(Records contained in a dataset)
↓

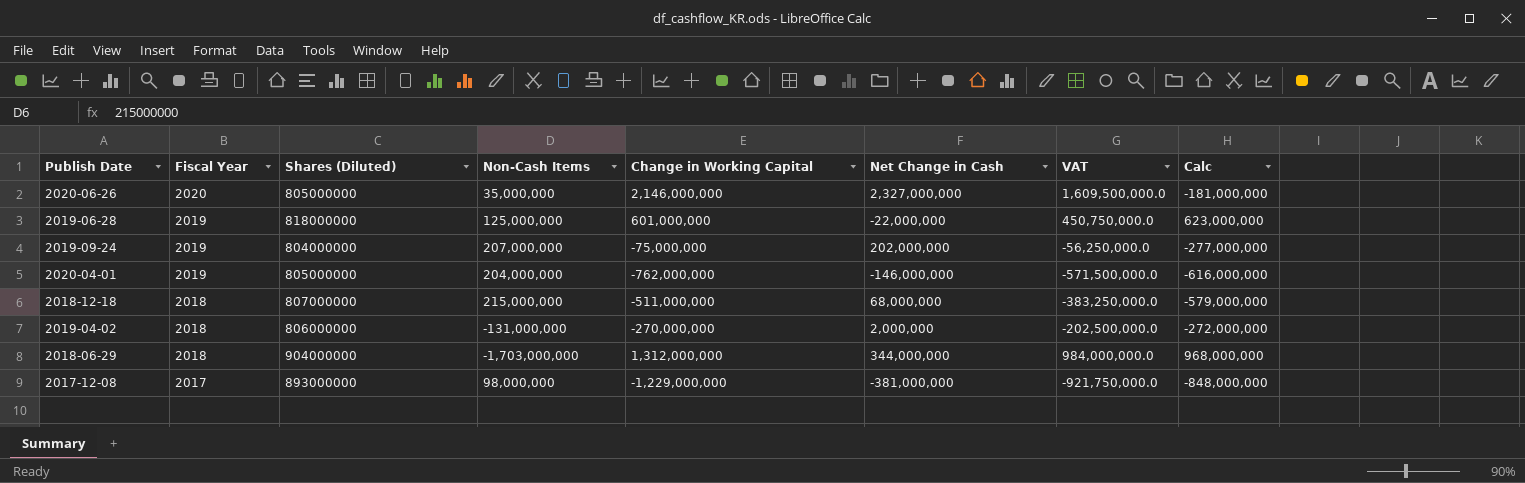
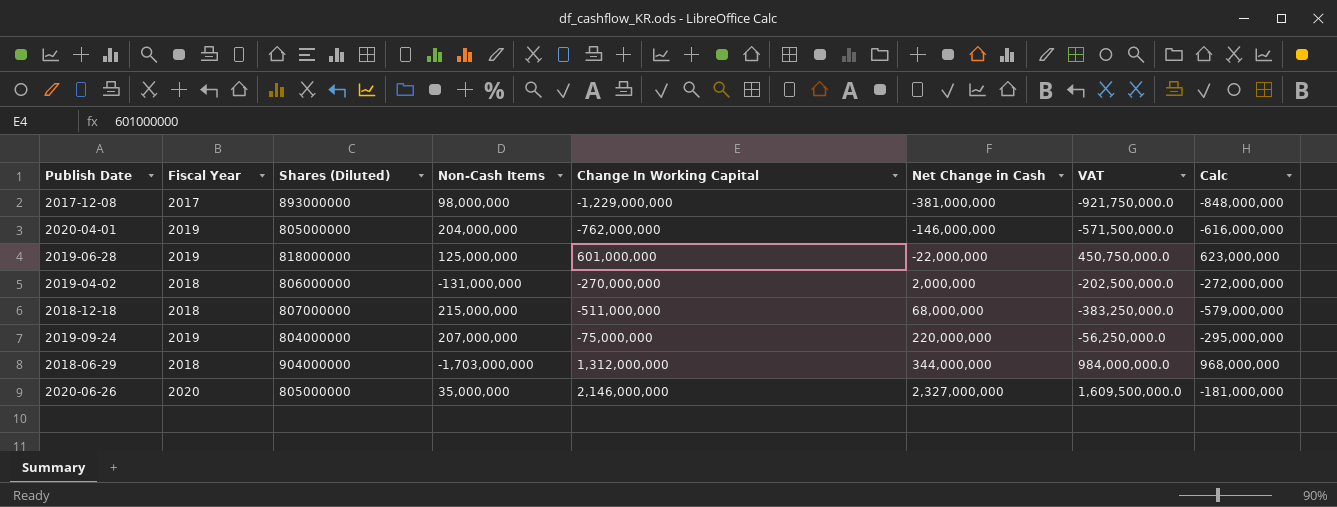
row order: Fiscal Year descending -> Net Change in Cash ascending
column name: Change in Working Capital -> Change In Working Capital
2019-09-24 | Net Change in Cash: 202,000,000 -> 220,000,000
2019-09-24 | Calc: -277,000,000 -> -295,000,000

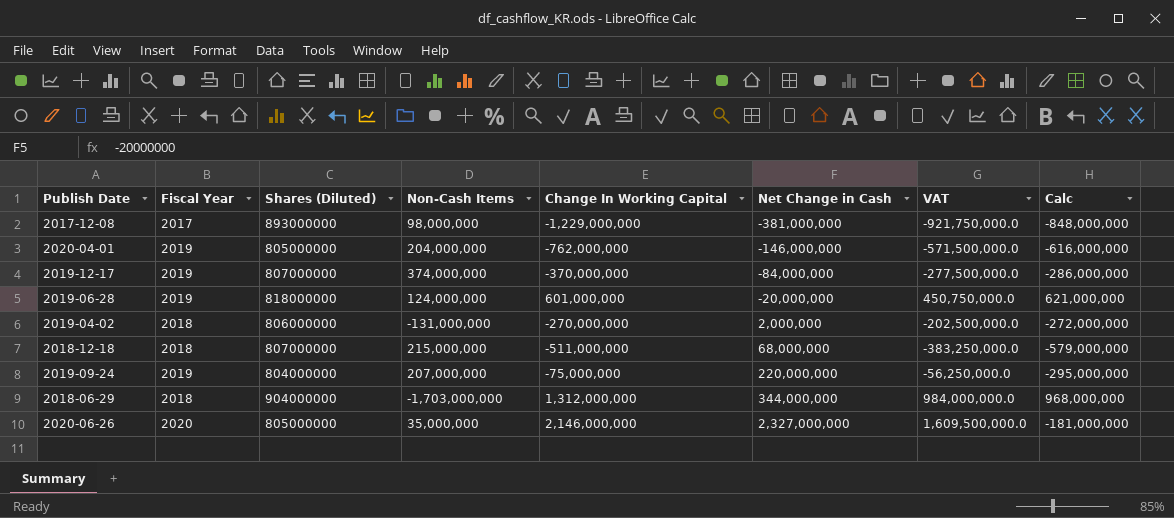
row 2019-12-17: none -> 2019 | 807000000 | 374,000,000 | -370,000,000 | -84,000,000 | -277,500,000.0 | -286,000,000
2019-06-28 | Non-Cash Items: 125,000,000 -> 124,000,000
2019-06-28 | Net Change in Cash: -22,000,000 -> -20,000,000
2019-06-28 | Calc: 623,000,000 -> 621,000,000

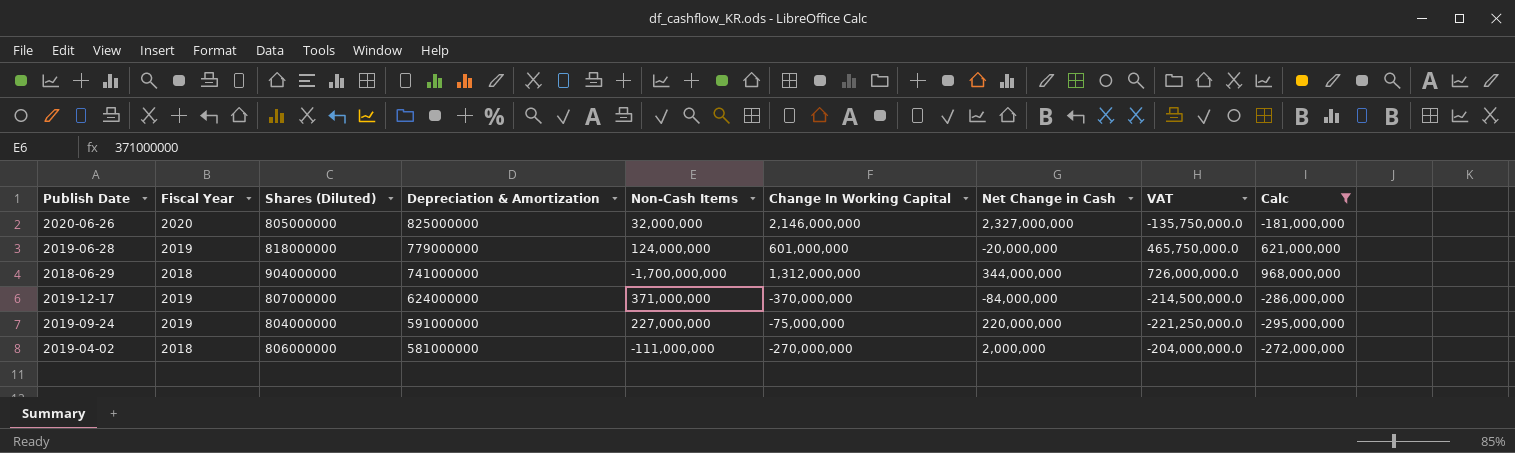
filter: none -> Calc >= -295,000,000
row order: Net Change in Cash ascending -> Depreciation & Amortization descending
column Depreciation & Amortization | position: none -> 4
column VAT | formula: [Change In Working Capital] * 0.75 -> [Calc] * 0.75
2020-06-26 | Non-Cash Items: 35,000,000 -> 32,000,000
2018-06-29 | Non-Cash Items: -1,703,000,000 -> -1,700,000,000
2019-12-17 | Non-Cash Items: 374,000,000 -> 371,000,000
2019-09-24 | Non-Cash Items: 207,000,000 -> 227,000,000
2019-04-02 | Non-Cash Items: -131,000,000 -> -111,000,000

↑

Required work :: Give every entry again as it is, dropping its pictures.

Result below ::
row order: Fiscal Year descending -> Net Change in Cash ascending
column name: Change in Working Capital -> Change In Working Capital
2019-09-24 | Net Change in Cash: 202,000,000 -> 220,000,000
2019-09-24 | Calc: -277,000,000 -> -295,000,000

row 2019-12-17: none -> 2019 | 807000000 | 374,000,000 | -370,000,000 | -84,000,000 | -277,500,000.0 | -286,000,000
2019-06-28 | Non-Cash Items: 125,000,000 -> 124,000,000
2019-06-28 | Net Change in Cash: -22,000,000 -> -20,000,000
2019-06-28 | Calc: 623,000,000 -> 621,000,000

filter: none -> Calc >= -295,000,000
row order: Net Change in Cash ascending -> Depreciation & Amortization descending
column Depreciation & Amortization | position: none -> 4
column VAT | formula: [Change In Working Capital] * 0.75 -> [Calc] * 0.75
2020-06-26 | Non-Cash Items: 35,000,000 -> 32,000,000
2018-06-29 | Non-Cash Items: -1,703,000,000 -> -1,700,000,000
2019-12-17 | Non-Cash Items: 374,000,000 -> 371,000,000
2019-09-24 | Non-Cash Items: 207,000,000 -> 227,000,000
2019-04-02 | Non-Cash Items: -131,000,000 -> -111,000,000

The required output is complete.